Mais pour ma bonne information, pourriez-vous me citer la source légale fixant à six mois la durée de préavis dans le cadre d'un bail enregistré ?
C'est un détail important pour moi car l'appartement occupé par mes beaux-parents vient d'être vendu. J'ai fait procédé à l'enregistrement du bail en catastrophe afin qu'il soit largement antérieur à l'acte définitif et au renom du futur propriétaire.
Madame N., de Longueville
Il s'agit de l'article 3§2 de la loi sur les baux de résidence principale qui est libellé comme suit :
Art. 3.
(...).
2. Le bailleur peut toutefois mettre fin au bail, à tout moment, en donnant congé six mois à l'avance, s'il a l'intention d'occuper le bien personnellement et effectivement ou de le faire occuper de la même manière par ses descendants, ses enfants adoptifs, ses ascendants, son conjoint, les descendants, ascendants et enfants adoptifs de celui-ci, ses collatéraux et les collatéraux de son conjoint jusqu'au troisième degré. Lorsque le congé est donné en vue de permettre l'occupation du bien par des collatéraux du troisième degré, le délai de préavis ne peut expirer avant la fin du premier triennat à partir de l'entrée en vigueur du bail.

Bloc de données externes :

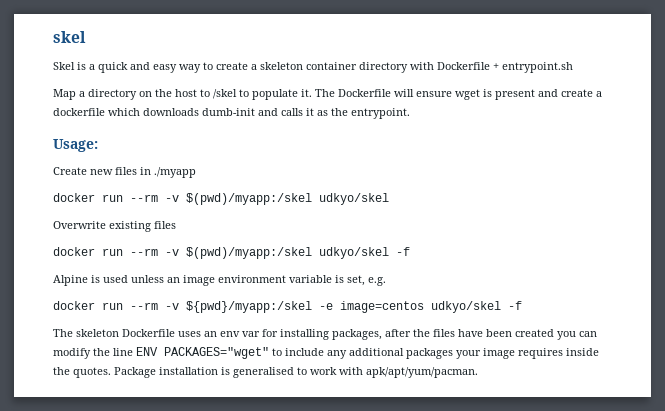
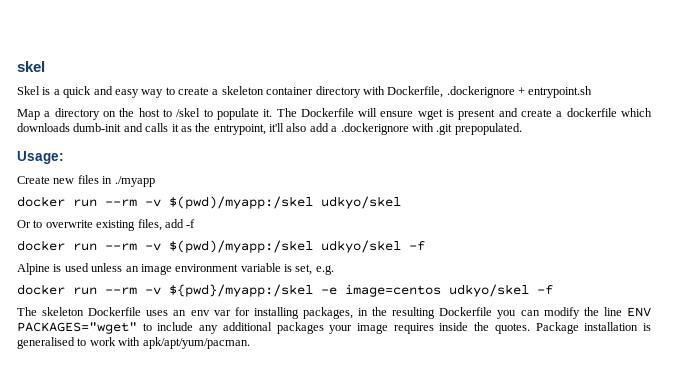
[437,62,490,70] Dockerfile -> [387,86,515,98] Dockerfile, .dockerignore
[351,108,410,119] entrypoint. -> [213,123,522,135] entrypoint, it'll also add a .dockerignore with .git prepopulated.
[53,221,176,232] Overwrite existing files -> [17,219,196,231] Or to overwrite existing files, add -f
[385,329,554,337] after the files have been created -> [358,307,493,319] in the resulting Dockerfile

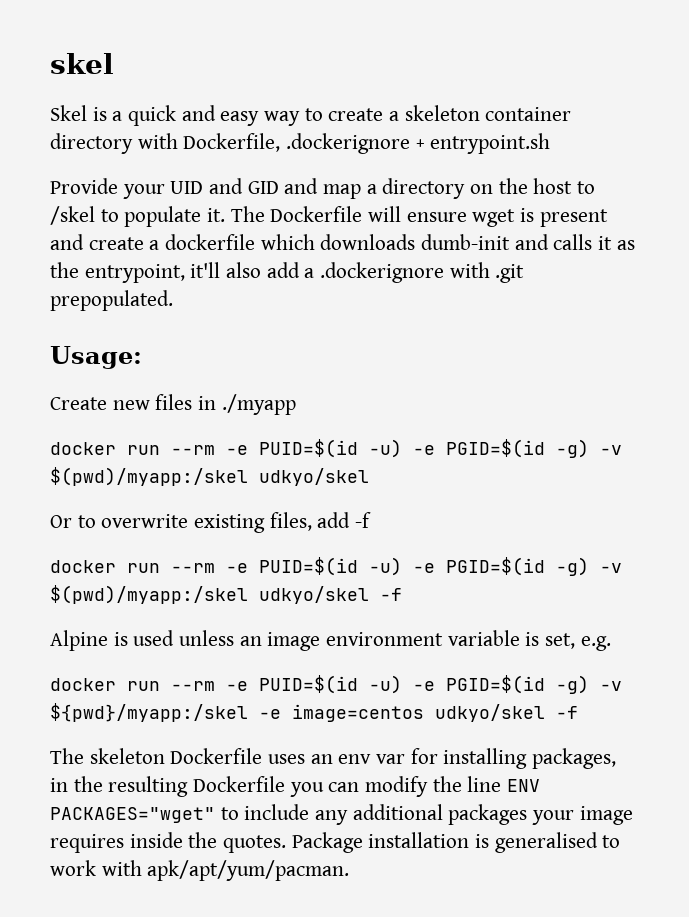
[17,109,40,120] Map -> [50,178,362,199] Provide your UID and GID and map
(137, 203) none -> [226,439,589,458] -e PUID=$(id -u) -e PGID=$(id -g)
(137, 247) none -> [226,557,589,576] -e PUID=$(id -u) -e PGID=$(id -g)
(137, 291) none -> [226,675,589,694] -e PUID=$(id -u) -e PGID=$(id -g)

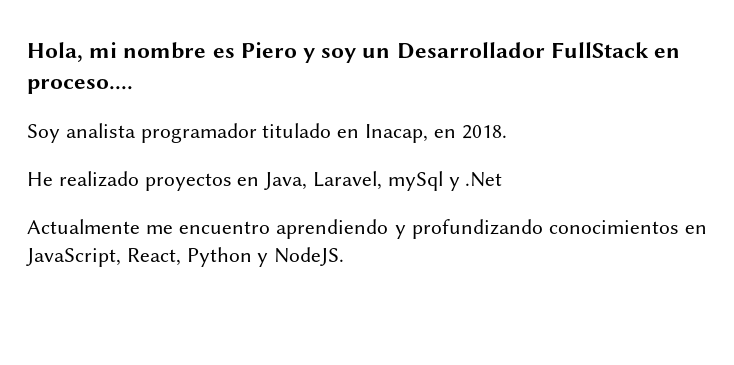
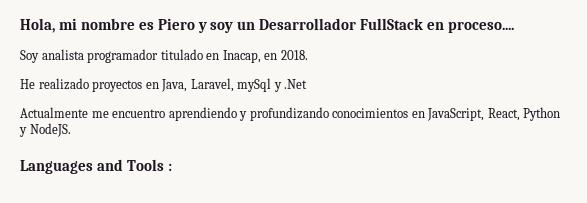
(345, 256) none -> [20,159,172,174] // Languages and Tools :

Le congé mentionne l'identité de la personne qui occupera le bien et son lien de parenté avec le bailleur. À la demande du preneur, le bailleur doit apporter la preuve du lien de parenté. Le bailleur doit accéder à cette demande dans un délai de deux mois à dater de sa notification, faute de quoi le preneur peut demander la nullité du congé. Cette action doit être intentée à peine de déchéance au plus tard deux mois avant l'expiration du délai de préavis.
Les lieux doivent être occupés dans l'année qui suit l'expiration du préavis donné par le bailleur ou, en cas de prorogation, la restitution des lieux par le preneur. Ils doivent rester occupés de façon effective et continue pendant deux ans au moins.
Lorsque le bailleur, sans justifier d'une circonstance exceptionnelle, ne réalise pas l'occupation dans les conditions ou les délais prévus, le preneur a droit à une indemnité équivalente à dix-huit mois de loyer.
Les parties peuvent cependant convenir d'exclure ou de limiter cette faculté de résiliation anticipée.